14:13:46 INFO Extracting data/countries.csv
14:13:46 INFO Extracting data/indicators.parquet
14:13:46 INFO Extracted 218 country rows, 4991 indicator rows
14:13:46 INFO Transforming countries
14:13:46 INFO Transforming indicators
14:13:46 INFO Transformed: 218 countries, 4991 indicator rows
14:13:46 INFO Ensuring target tables exist
14:13:46 INFO Loading countries
14:13:46 INFO Loading indicators
14:13:53 INFO Load complete: 218 countries, 4991 indicators
14:13:53 INFO Pipeline succeeded: {'countries': 218, 'indicators': 4991}
exc_info=True tells the logger to include the full stack trace in the error message, which is essential for diagnosing failures in production.
25.10 Pipeline Patterns in Practice
The pipeline you built here is a batch pipeline: it reads all the source data at once, transforms it in memory, and writes it all to the database in one run. This pattern works well when:
The source data fits comfortably in memory
The pipeline runs on a schedule (nightly, weekly) rather than continuously
Latency of minutes to hours is acceptable
As data volumes grow or latency requirements shrink, teams typically evolve toward one of these approaches:
Incremental loading processes only rows that have changed since the last run. Instead of upserting all 4,991 rows every night, an incremental pipeline might query the API for records modified in the last 24 hours and upsert only those. This requires a reliable “last modified” timestamp in the source data.

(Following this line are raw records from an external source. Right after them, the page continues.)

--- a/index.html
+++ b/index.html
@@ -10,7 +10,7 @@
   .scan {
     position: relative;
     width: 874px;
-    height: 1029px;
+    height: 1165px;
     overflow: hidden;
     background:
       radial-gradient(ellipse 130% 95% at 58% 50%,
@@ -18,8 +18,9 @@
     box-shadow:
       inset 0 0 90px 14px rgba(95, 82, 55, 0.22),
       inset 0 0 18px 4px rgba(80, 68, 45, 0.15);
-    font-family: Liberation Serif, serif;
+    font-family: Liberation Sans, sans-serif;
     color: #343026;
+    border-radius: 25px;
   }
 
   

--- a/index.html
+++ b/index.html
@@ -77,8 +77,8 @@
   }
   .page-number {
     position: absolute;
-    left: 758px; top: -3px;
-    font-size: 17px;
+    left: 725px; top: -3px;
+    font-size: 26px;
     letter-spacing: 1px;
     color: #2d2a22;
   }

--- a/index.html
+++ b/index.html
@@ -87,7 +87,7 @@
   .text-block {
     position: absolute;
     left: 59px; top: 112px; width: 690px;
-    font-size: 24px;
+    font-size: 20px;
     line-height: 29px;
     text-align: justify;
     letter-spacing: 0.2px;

Streaming processes records as they arrive, rather than in nightly batches. Tools like Apache Kafka and Apache Flink are designed for this. The SQL and PostgreSQL skills you have built in this course translate directly: you still write data to the same tables, and you still query with the same SQL.

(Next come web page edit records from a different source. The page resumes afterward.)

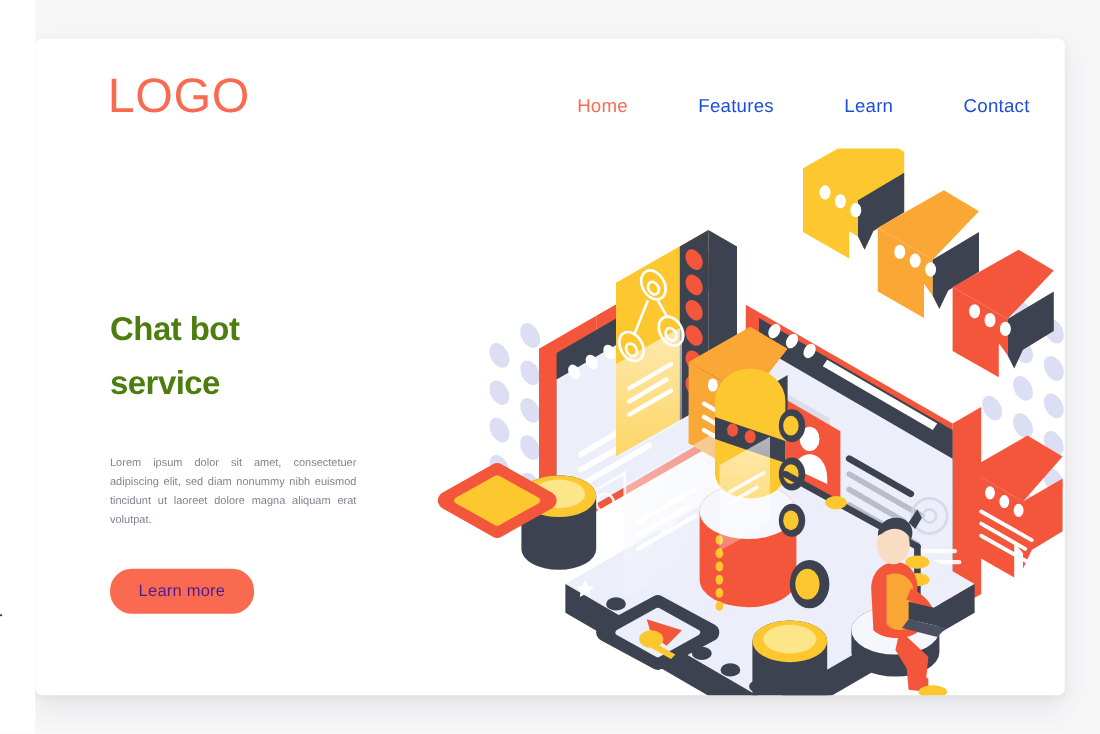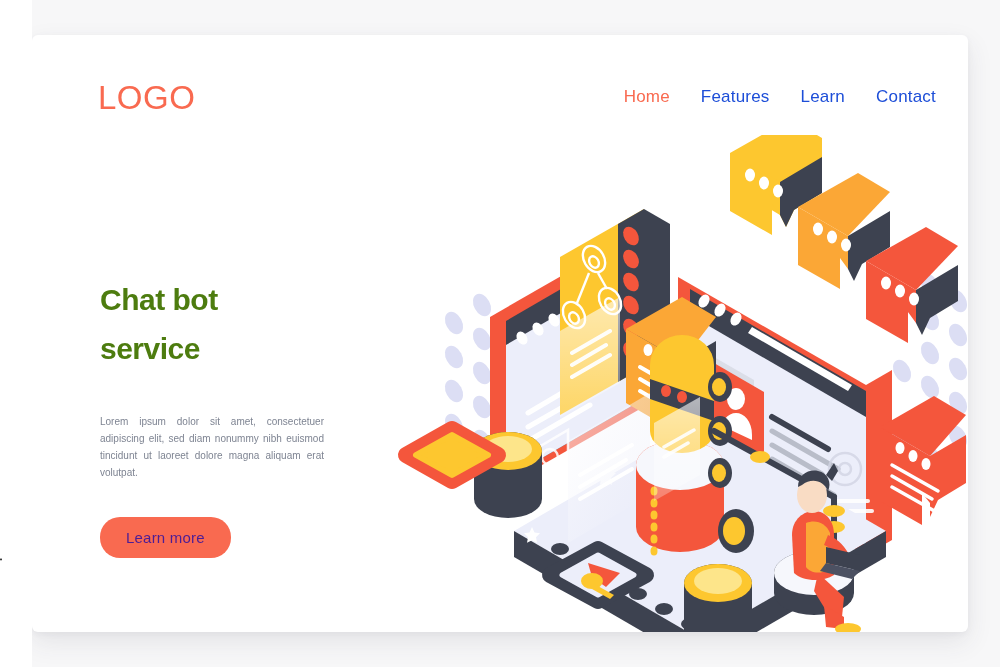--- a/index.html
+++ b/index.html
@@ -57,8 +57,8 @@
   }
   #logo {
     position: absolute;
-    left: 66px; top: 44px;
-    font-size: 33px;
+    left: 66px; top: 28px;
+    font-size: 44px;
     font-weight: 400;
     letter-spacing: 0.5px;
     color: #f96a50;

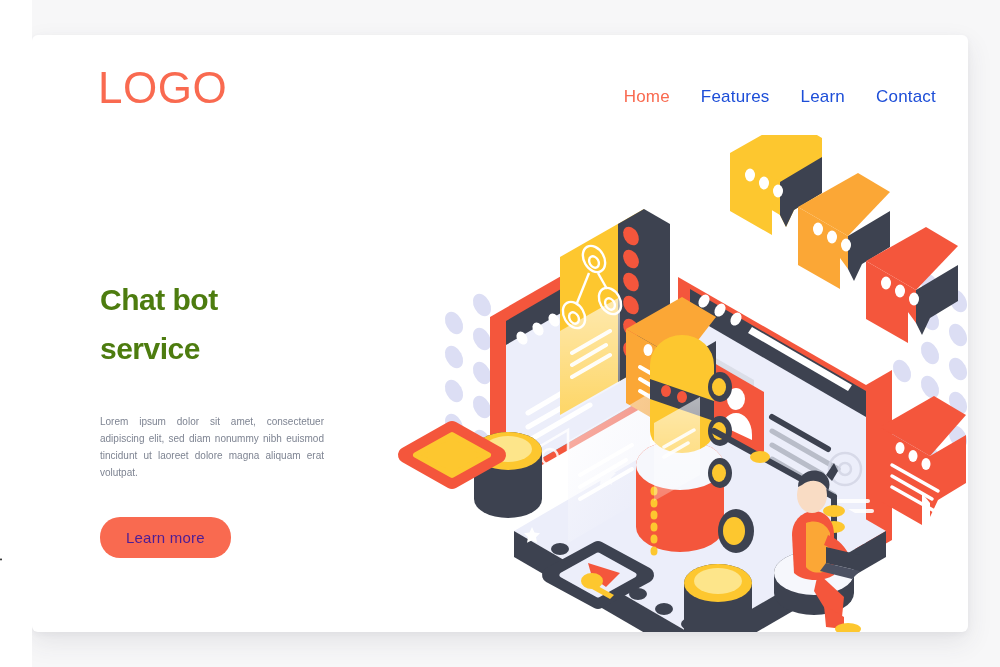--- a/index.html
+++ b/index.html
@@ -68,7 +68,7 @@
     right: 32px; top: 52px;
     display: flex;
     align-items: center;
-    gap: 31px;
+    gap: 64px;
   }
   .nav-link {
     font-size: 17px;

Orchestration tools such as Apache Airflow, Prefect, and Dagster wrap pipelines like the one you built here, adding dependency management, scheduling, retries, alerting, and a dashboard for monitoring pipeline health. A Polars + SQLAlchemy pipeline is the right building block; an orchestrator is what runs it reliably in production.
25.11 Summary
The four-stage pattern (extract, transform, load, verify) is the foundation of data engineering. The specific tools change from organization to organization, but the structure remains consistent:
Stage
Tool used
Key principle
Extract
Polars read_csv, read_parquet, requests
Read only, no transformation
Transform
Polars expressions and DataFrame methods
Pure functions: same input, same output
Load
SQLAlchemy + INSERT ... ON CONFLICT
Upsert for idempotency
Verify
pl.read_database() + SQL queries
Trust but verify
25.12 Exercises
Add a validate stage that runs after extract and before transform. It should assert that the countries DataFrame has at least 200 rows and that the indicators DataFrame has at least 4000 rows. If either assertion fails, raise a ValueError with a descriptive message.

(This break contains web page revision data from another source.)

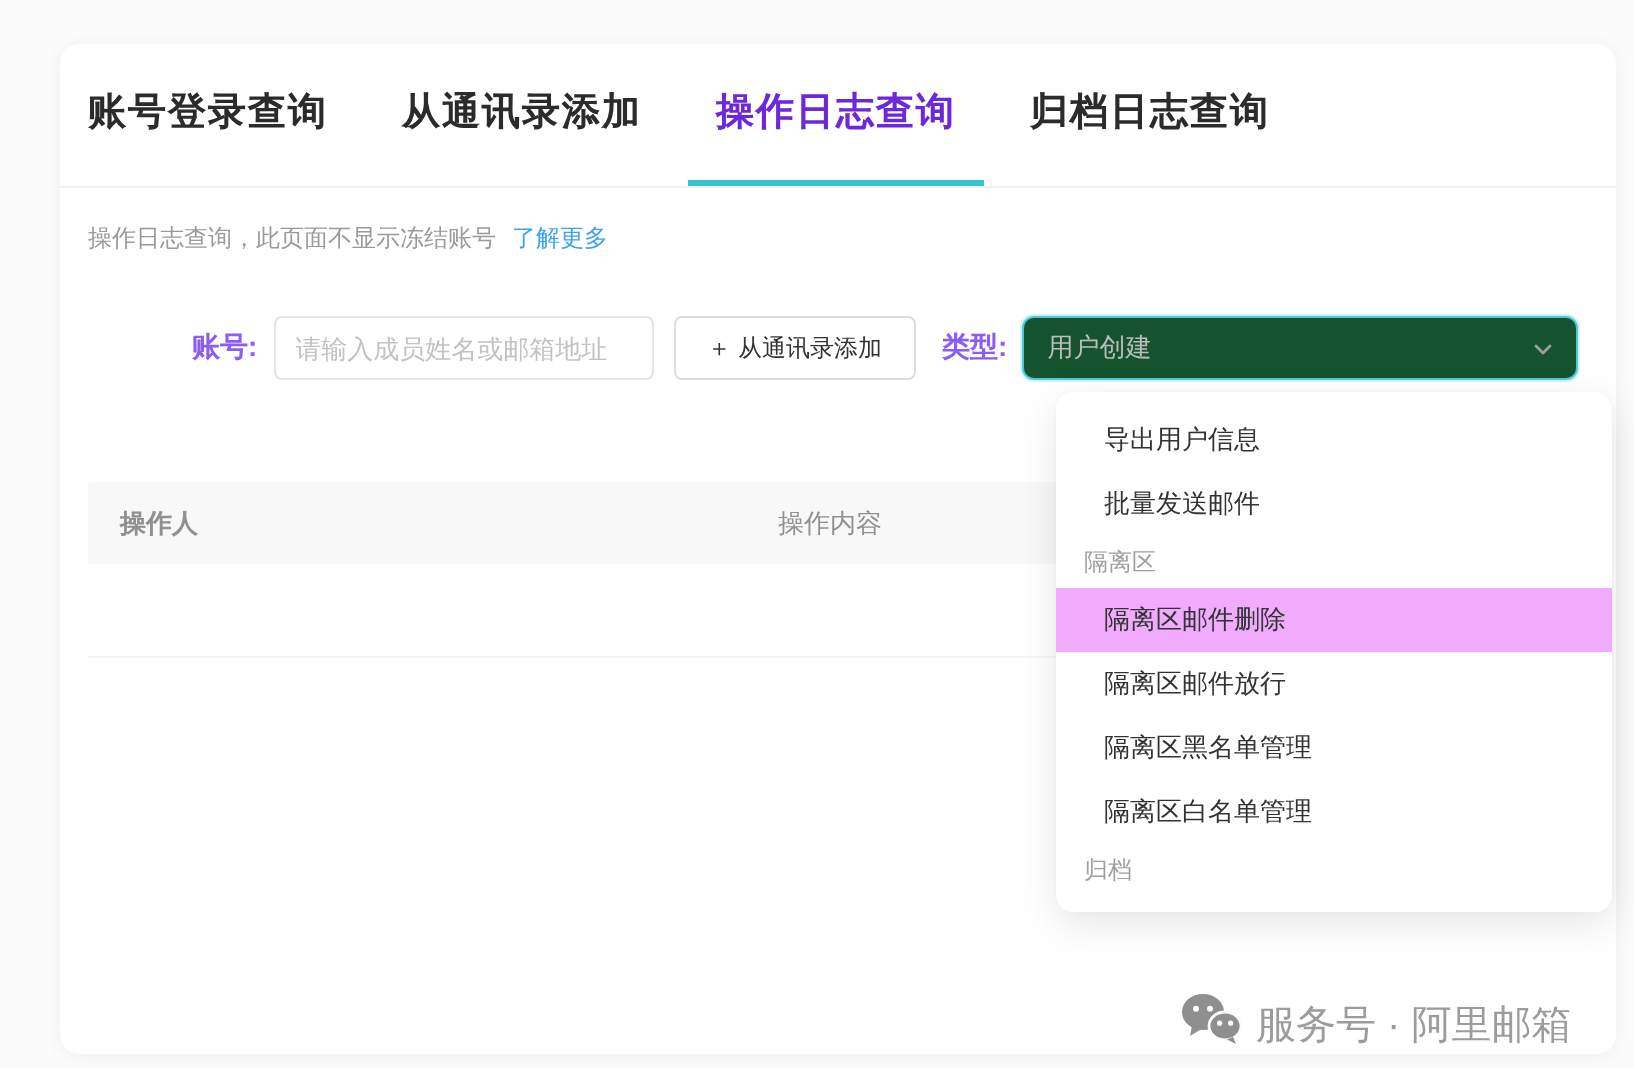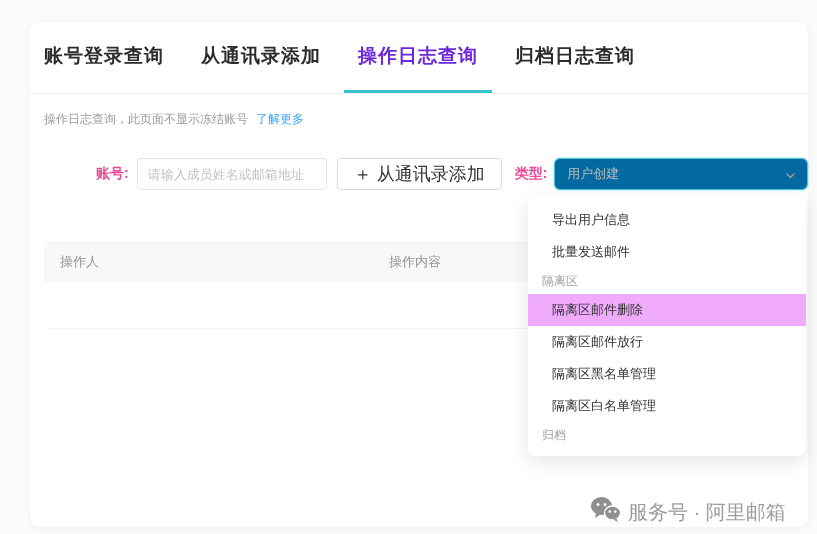--- a/index.html
+++ b/index.html
@@ -51,7 +51,7 @@
     height: 32px;
   }
   .field-label {
-    font-size: 14px; font-weight: 700; color: #ec4899; white-space: nowrap;
+    font-size: 14px; font-weight: 700; color: #8b5cf6; white-space: nowrap;
   }
   .account-input {
     width: 190px; height: 32px;

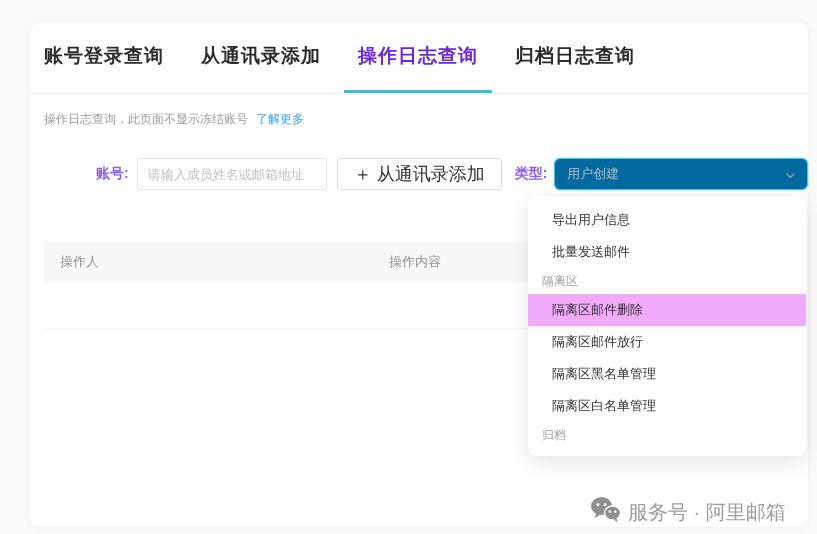--- a/index.html
+++ b/index.html
@@ -64,7 +64,7 @@
   .contacts-btn {
     height: 32px; margin-left: 10px; padding: 0 16px;
     border: 1px solid #dcdcdc; border-radius: 4px;
-    background: #fff; font-size: 18px; color: #333;
+    background: #fff; font-size: 12px; color: #333;
     font-family: inherit; cursor: pointer; white-space: nowrap;
   }
   .type-label { margin-left: 13px; }

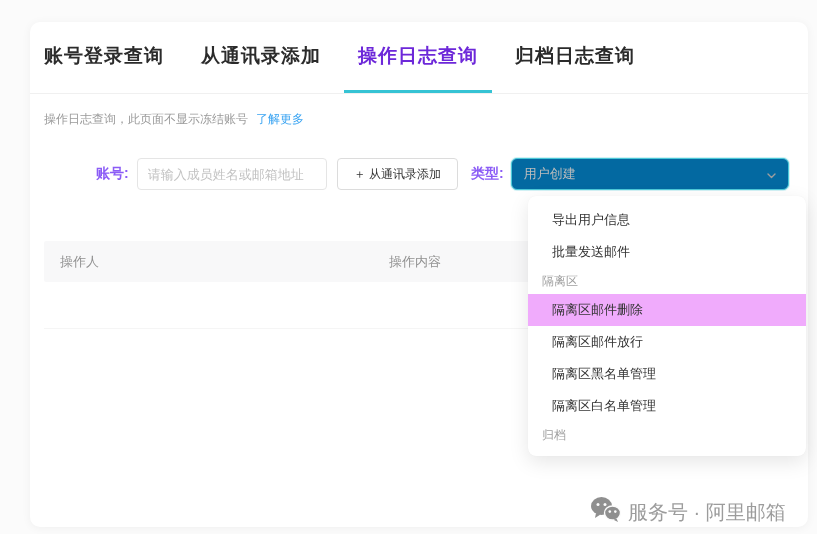--- a/index.html
+++ b/index.html
@@ -75,7 +75,7 @@
     margin-left: 7px; padding: 0 12px;
     border: 1px solid #4cc8d8; border-radius: 6px;
     box-shadow: 0 0 0 1px rgba(76,200,216,0.25);
-    background: #0369a1; cursor: pointer;
+    background: #14532d; cursor: pointer;
   }
   .type-select .value { font-size: 13px; color: #bcbcbc; }
   .type-select .chev { position: absolute; right: 10px; top: 9px; }

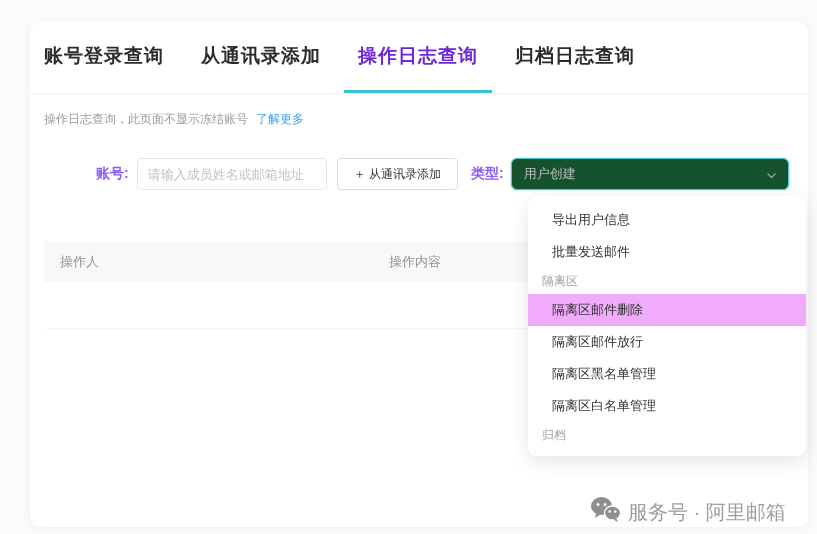--- a/index.html
+++ b/index.html
@@ -87,7 +87,7 @@
     background: #f8f8f9; border-radius: 2px;
     font-size: 13px; color: #909090;
   }
-  .table-head .col1 { padding-left: 16px; width: 345px; }
+  .table-head .col1 { padding-left: 16px; width: 345px; font-weight: bold; }
   .empty-row { margin: 0 14px; height: 47px; border-bottom: 1px solid #f5f5f5; }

The run_pipeline function currently creates a new engine on every call. Refactor it so the engine is created once and passed in as a parameter, making it easier to reuse an existing connection pool.
Extend run_pipeline to accept an optional year_filter parameter. When provided, the transform stage should keep only indicator rows for that year. Use this to build a pipeline that loads a single year’s snapshot into a separate indicators_snapshot table.
Add a load_timestamp column to the upsert for both tables. Its value should be NOW() (or the current Python datetime), so you can see when each row was last written. This is useful for auditing and incremental refresh strategies.
Wrap the pipeline in a command-line interface using Python’s argparse module so it can be invoked as python pipeline.py --countries data/countries.csv --indicators data/indicators.parquet --db postgresql+psycopg2://.... Log the parsed arguments at the start of the run.